Brailsford sat quietly throughout, occasionally wringing his hands or fiddling with the ring on his finger. He may not be an expert when it comes to football but he would not have found it difficult to draw a few conclusions from United’s unconvincing win.

Chief among them was the stark difference between the performance levels of United’s experienced pros and their bright young crop. Hojlund is in sensational form, having now scored in his last six games, and this was another match-winning performance by the 21-year-old. His composure for his first goal after only 36 seconds was that of a ruthless goalscorer, and his improvised chested finish for his second a few minutes later was equally well taken.

“We are very happy with our recruitment, that we recruited the right character because he can perform under stress,” said manager Erik ten Hag afterwards. “And when things go against him like in the first half of the season, he has the abilities to have a strong character, to be resilient, to be determined and score goals and that is what we saw when we scouted him.”

Around Hojlund, United’s brightest lights were all young players. In a game lacking control, the 18-year-old Kobbie Mainoo provided spots of it in another performance that suggested he will be United’s heartbeat for many years to come. His ability to receive the ball in tight spaces and keep it was exceptional.
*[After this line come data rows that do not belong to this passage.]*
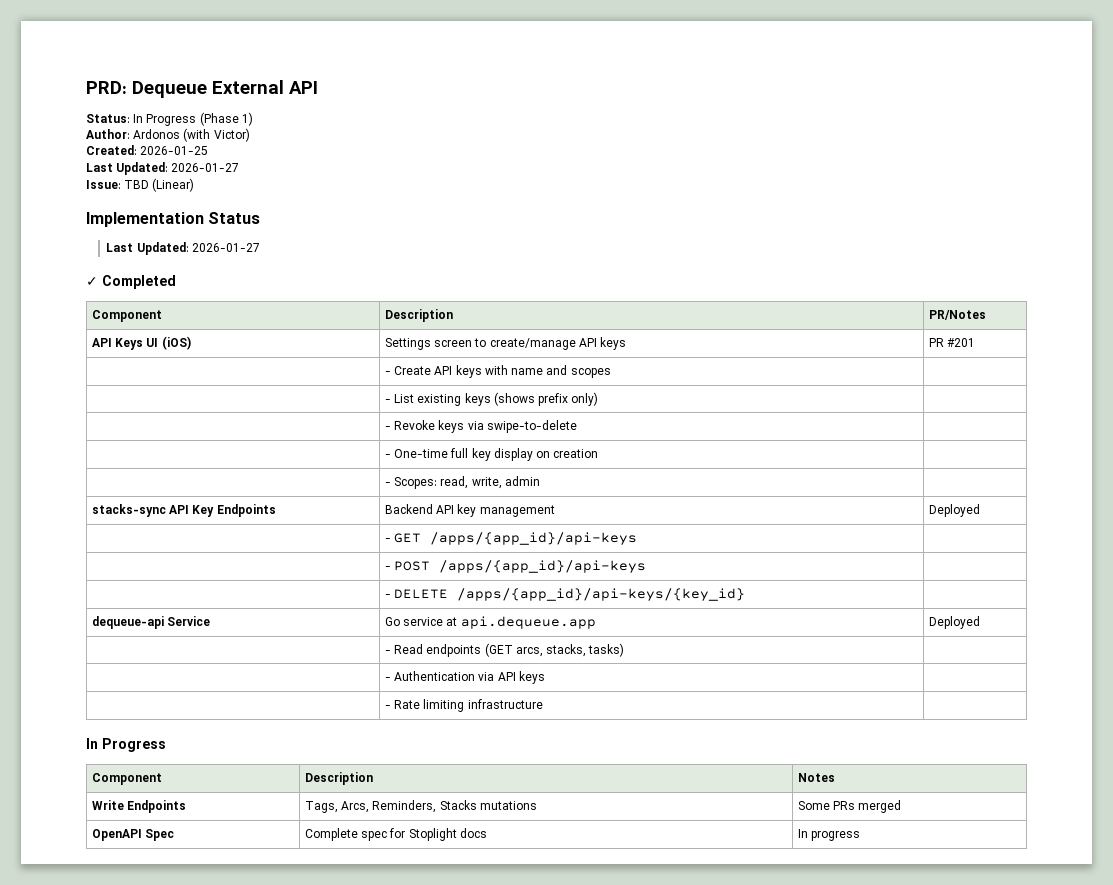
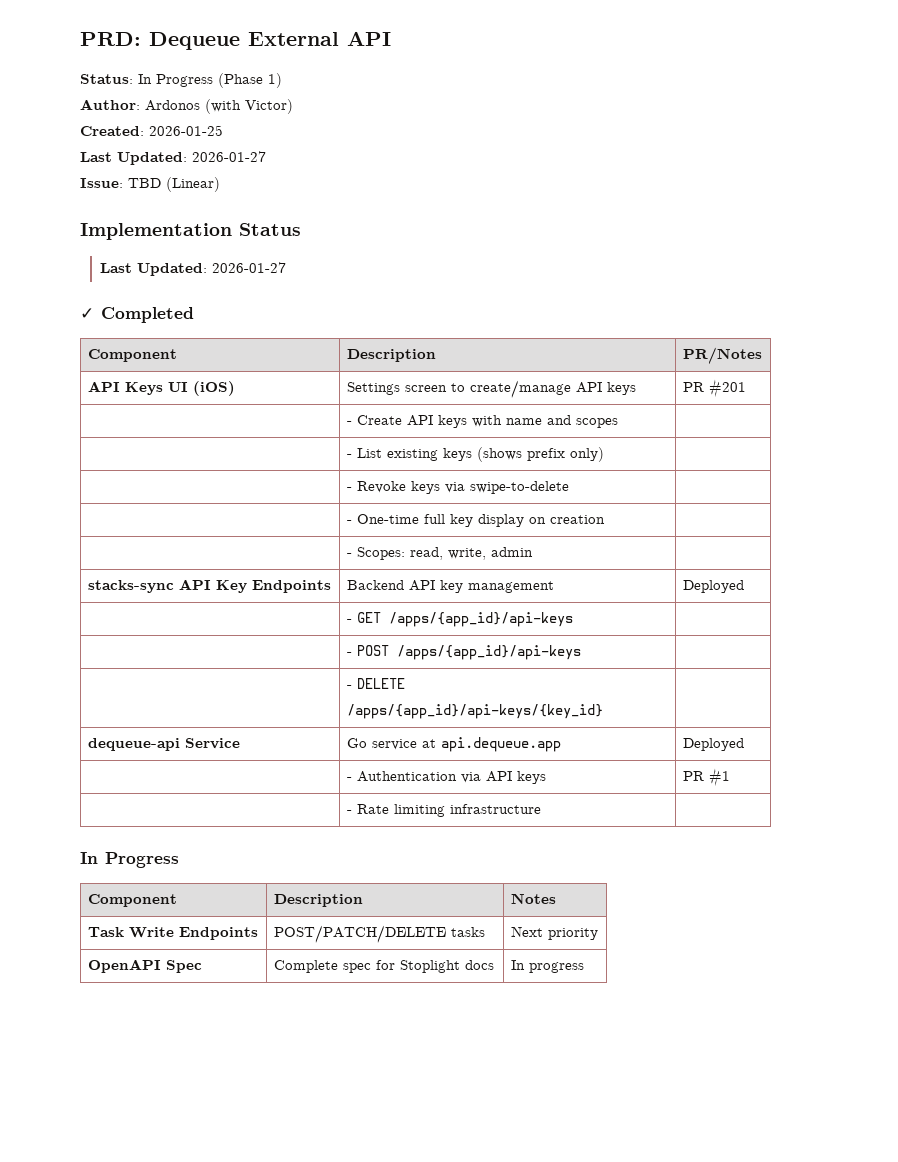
- | - Read endpoints (GET arcs, stacks, tasks) |
- | - Authentication via API keys |
+ | - Authentication via API keys | PR #1
- Write Endpoints | Tags, Arcs, Reminders, Stacks mutations | Some PRs merged
+ Task Write Endpoints | POST/PATCH/DELETE tasks | Next priority

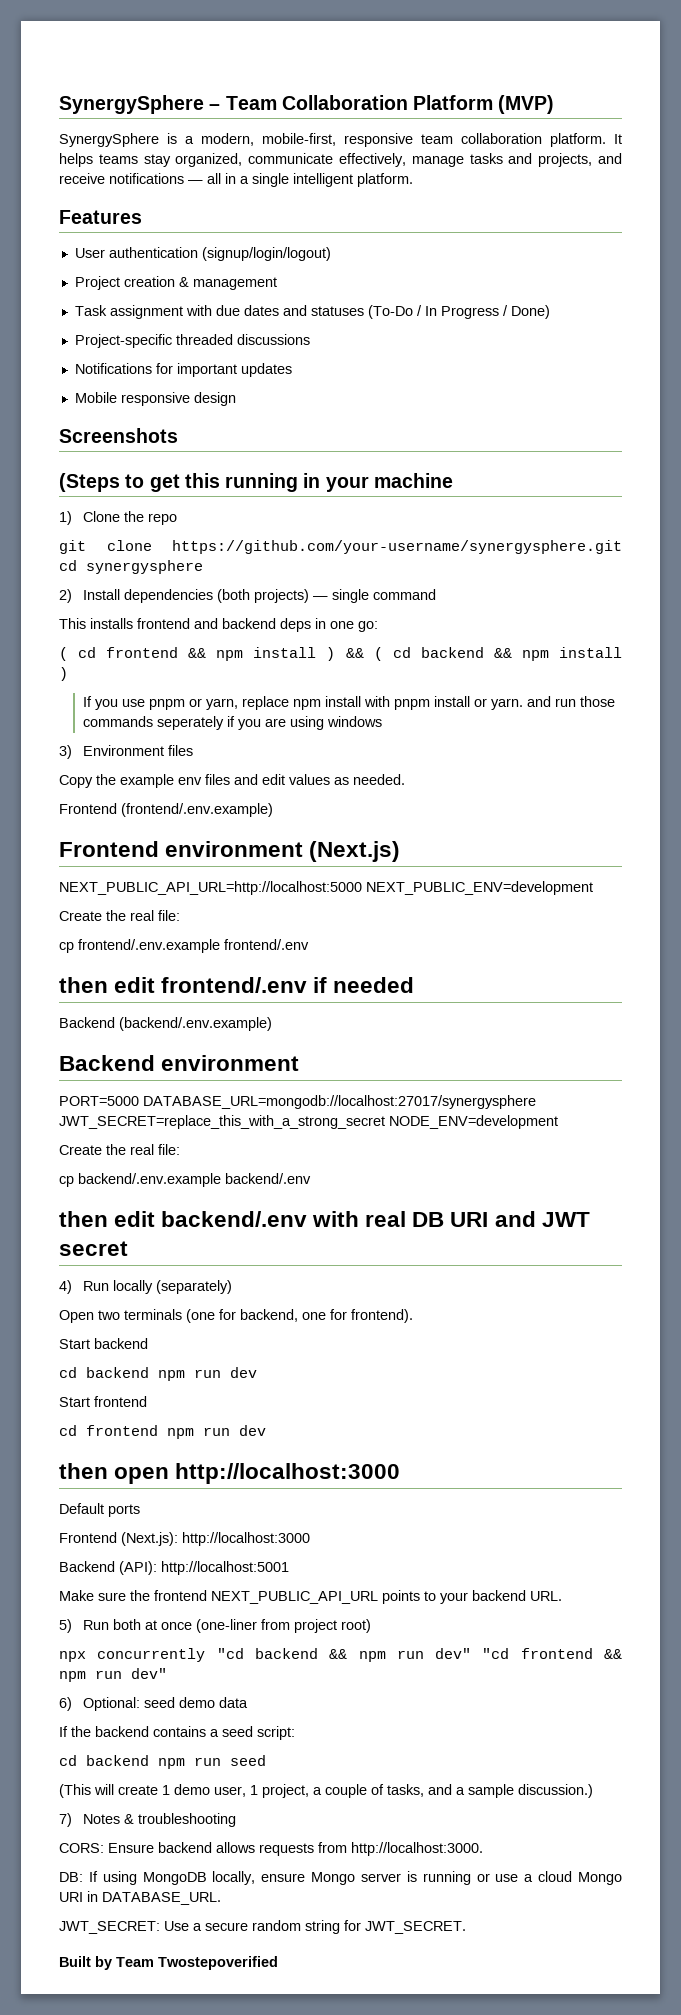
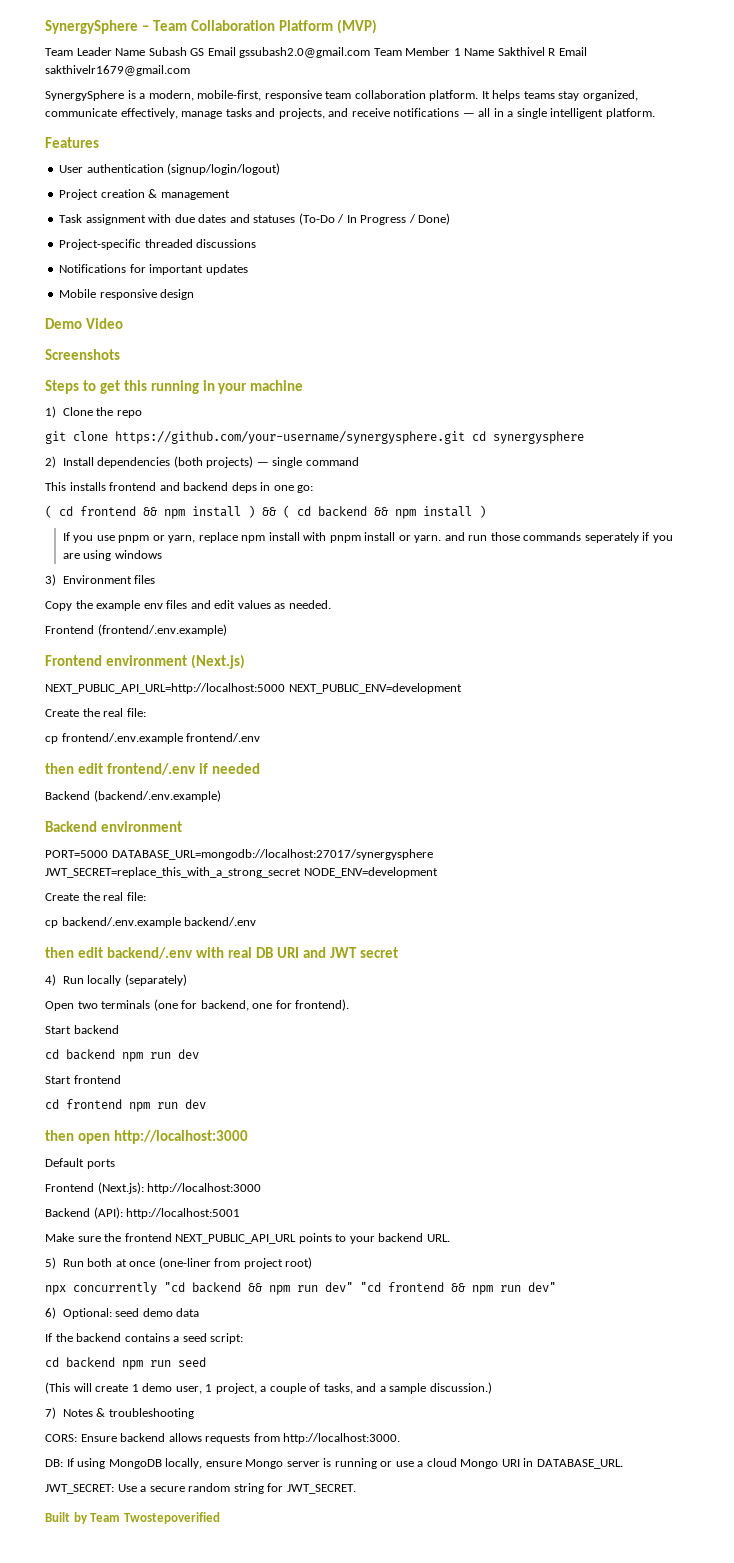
+ Team Leader Name Subash GS Email gssubash2.0@gmail.com Team Member 1 Name Sakthivel R Email sakthivelr1679@gmail.com
+ Demo Video
- (Steps to get this running in your machine
+ Steps to get this running in your machine

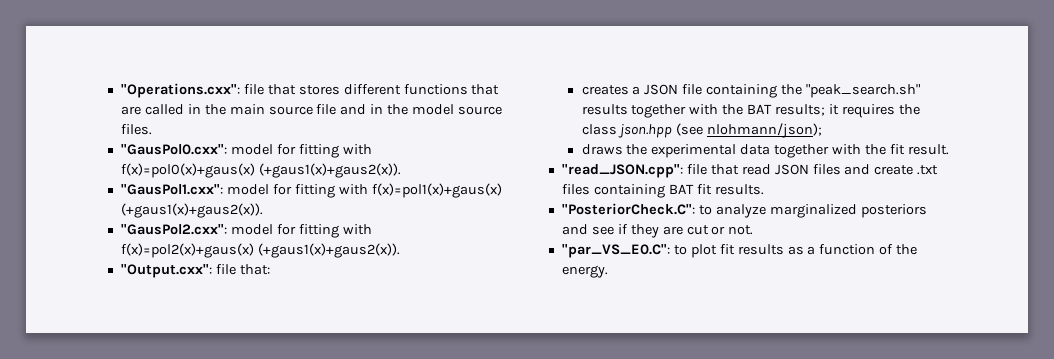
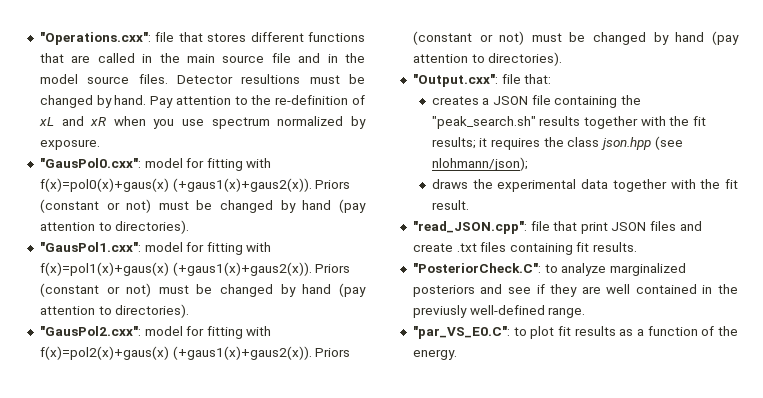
+ Detector resultions must be changed by hand. Pay attention to the re-definition of xL and xR when you use spectrum normalized by exposure.
- "GausPol0.cxx": model for fitting with f(x)=pol0(x)+gaus(x) (+gaus1(x)+gaus2(x)).
+ "GausPol0.cxx": model for fitting with f(x)=pol0(x)+gaus(x) (+gaus1(x)+gaus2(x)). Priors (constant or not) must be changed by hand (pay attention to directories).
- "GausPol1.cxx": model for fitting with f(x)=pol1(x)+gaus(x) (+gaus1(x)+gaus2(x)).
+ "GausPol1.cxx": model for fitting with f(x)=pol1(x)+gaus(x) (+gaus1(x)+gaus2(x)). Priors (constant or not) must be changed by hand (pay attention to directories).
- "GausPol2.cxx": model for fitting with f(x)=pol2(x)+gaus(x) (+gaus1(x)+gaus2(x)).
+ "GausPol2.cxx": model for fitting with f(x)=pol2(x)+gaus(x) (+gaus1(x)+gaus2(x)). Priors (constant or not) must be changed by hand (pay attention to directories).
- creates a JSON file containing the "peak_search.sh" results together with the BAT results; it requires the class json.hpp (see nlohmann/json);
+ creates a JSON file containing the "peak_search.sh" results together with the fit results; it requires the class json.hpp (see nlohmann/json);
- "read_JSON.cpp": file that read JSON files and create .txt files containing BAT fit results.
+ "read_JSON.cpp": file that print JSON files and create .txt files containing fit results.
- "PosteriorCheck.C": to analyze marginalized posteriors and see if they are cut or not.
+ "PosteriorCheck.C": to analyze marginalized posteriors and see if they are well contained in the previusly well-defined range.

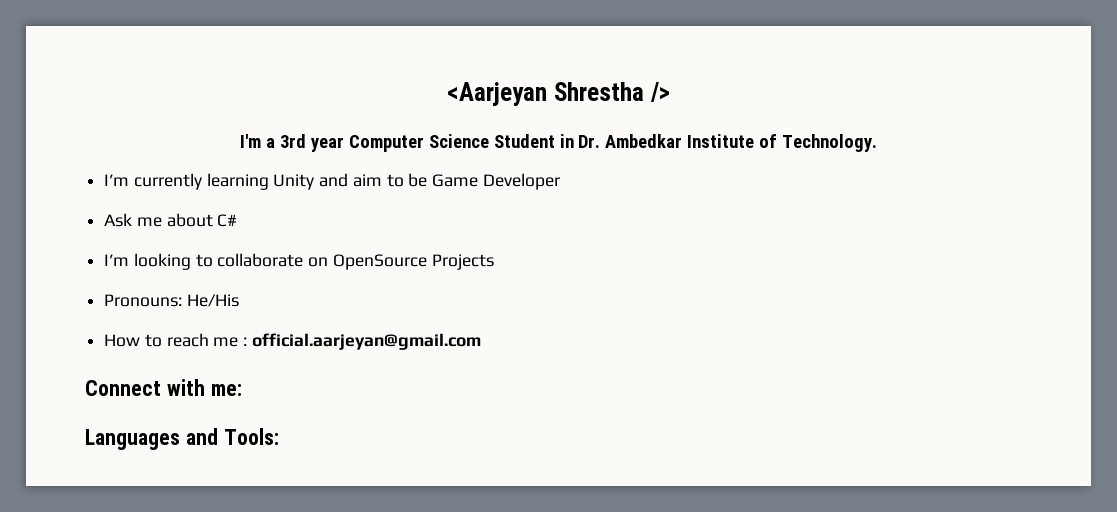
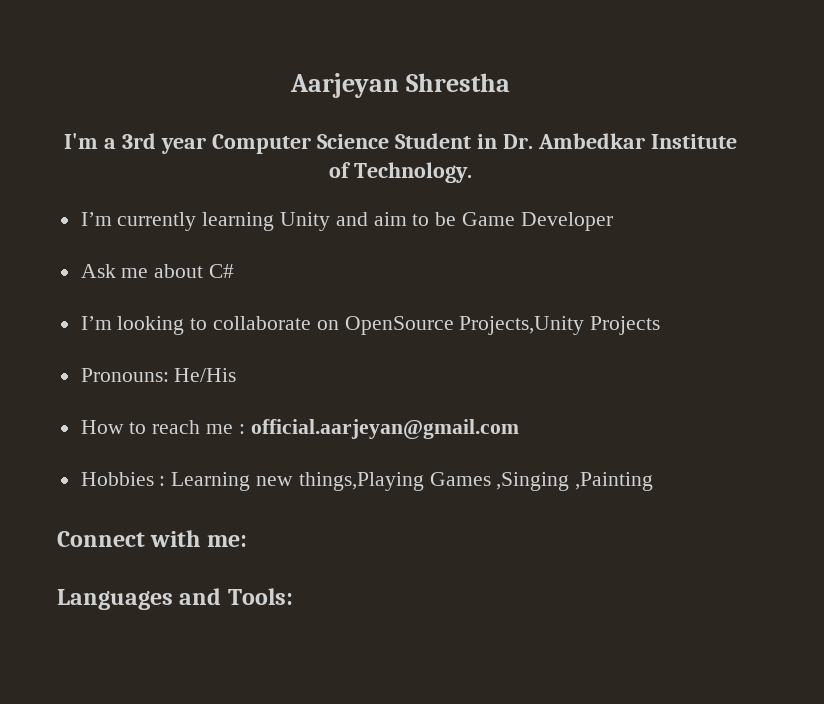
- <Aarjeyan Shrestha />
+ Aarjeyan Shrestha
- I’m looking to collaborate on OpenSource Projects
+ I’m looking to collaborate on OpenSource Projects,Unity Projects
+ Hobbies : Learning new things,Playing Games ,Singing ,Painting

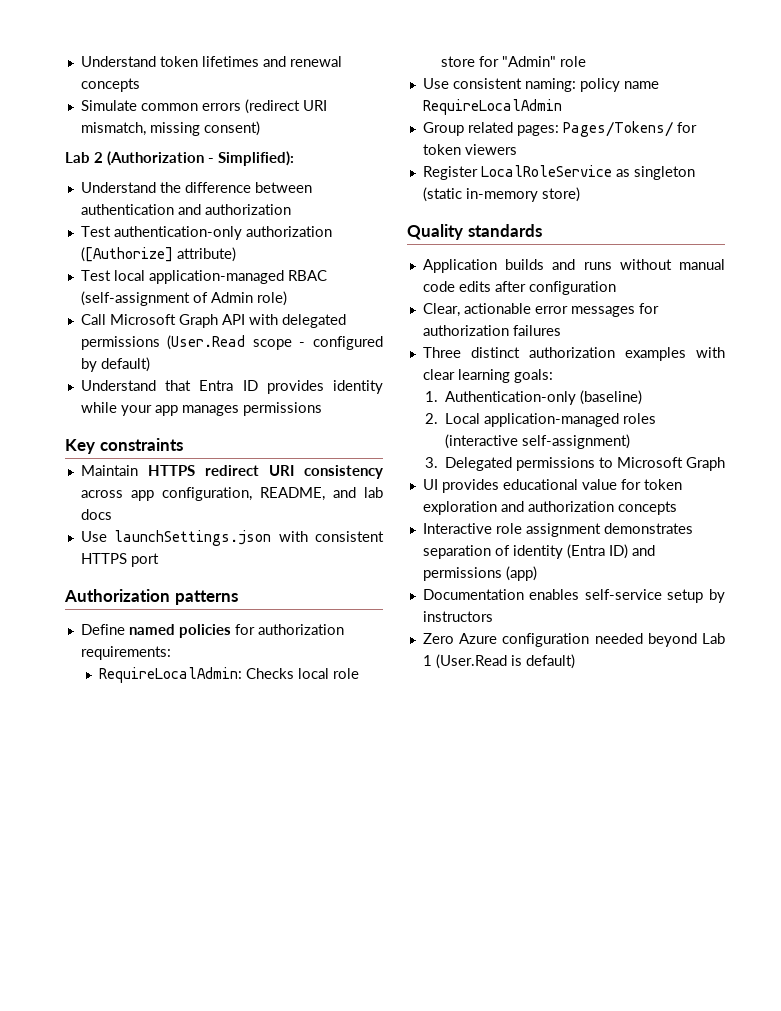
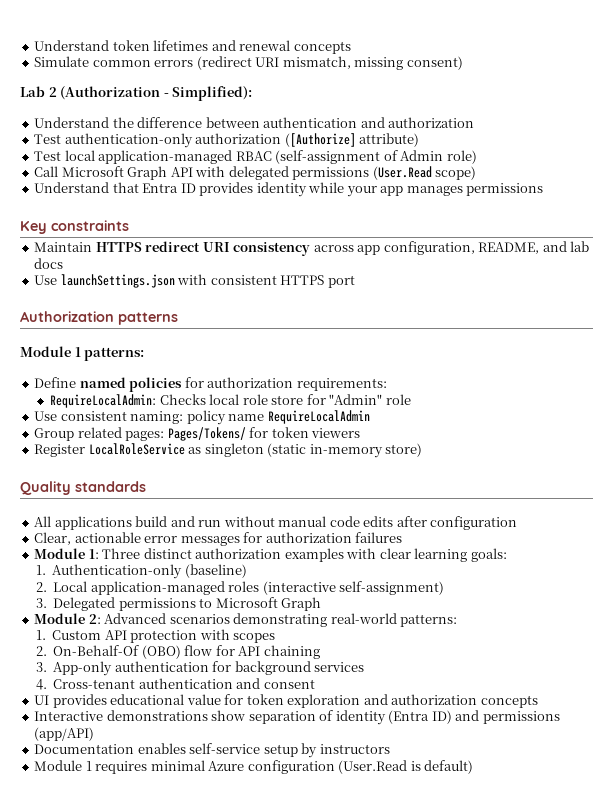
- Call Microsoft Graph API with delegated permissions (User.Read scope - configured by default)
+ Call Microsoft Graph API with delegated permissions (User.Read scope)
+ Module 1 patterns:
- Application builds and runs without manual code edits after configuration
+ All applications build and run without manual code edits after configuration
- Three distinct authorization examples with clear learning goals:
+ Module 1: Three distinct authorization examples with clear learning goals:
+ Module 2: Advanced scenarios demonstrating real-world patterns:
+ 1. Custom API protection with scopes
+ 2. On-Behalf-Of (OBO) flow for API chaining
+ 3. App-only authentication for background services
+ 4. Cross-tenant authentication and consent
- Interactive role assignment demonstrates separation of identity (Entra ID) and permissions (app)
+ Interactive demonstrations show separation of identity (Entra ID) and permissions (app/API)
- Zero Azure configuration needed beyond Lab 1 (User.Read is default)
+ Module 1 requires minimal Azure configuration (User.Read is default)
Then there was Alejandro Garnacho, who was wasteful in front of goal but a constant threat, and Diogo Dalot, who provided impetus up the right side.

Whereas the senior pros lost their heads at Kenilworth Road. Luke Shaw, Harry Maguire and Casemiro were all booked for desperate challenges in the first half – the Brazilian’s was the most debatable, but then he could have been sent off for a second booking after lunging in on Ross Barkley. So it was no surprise when Ten Hag made the decision to replace them, to save those yellow cards from becoming red.

Bruno Fernandes struggled to impact the game, while Victor Lindelof and Jonny Evans both gave away clumsy fouls when they came on. Christian Eriksen was not even brought on from the bench.

United’s senior players struggled as Ten Hag’s side lost control at Kenilworth Road (Action Images via Reuters)
United’s senior players struggled as Ten Hag’s side lost control at Kenilworth Road (Action Images via Reuters)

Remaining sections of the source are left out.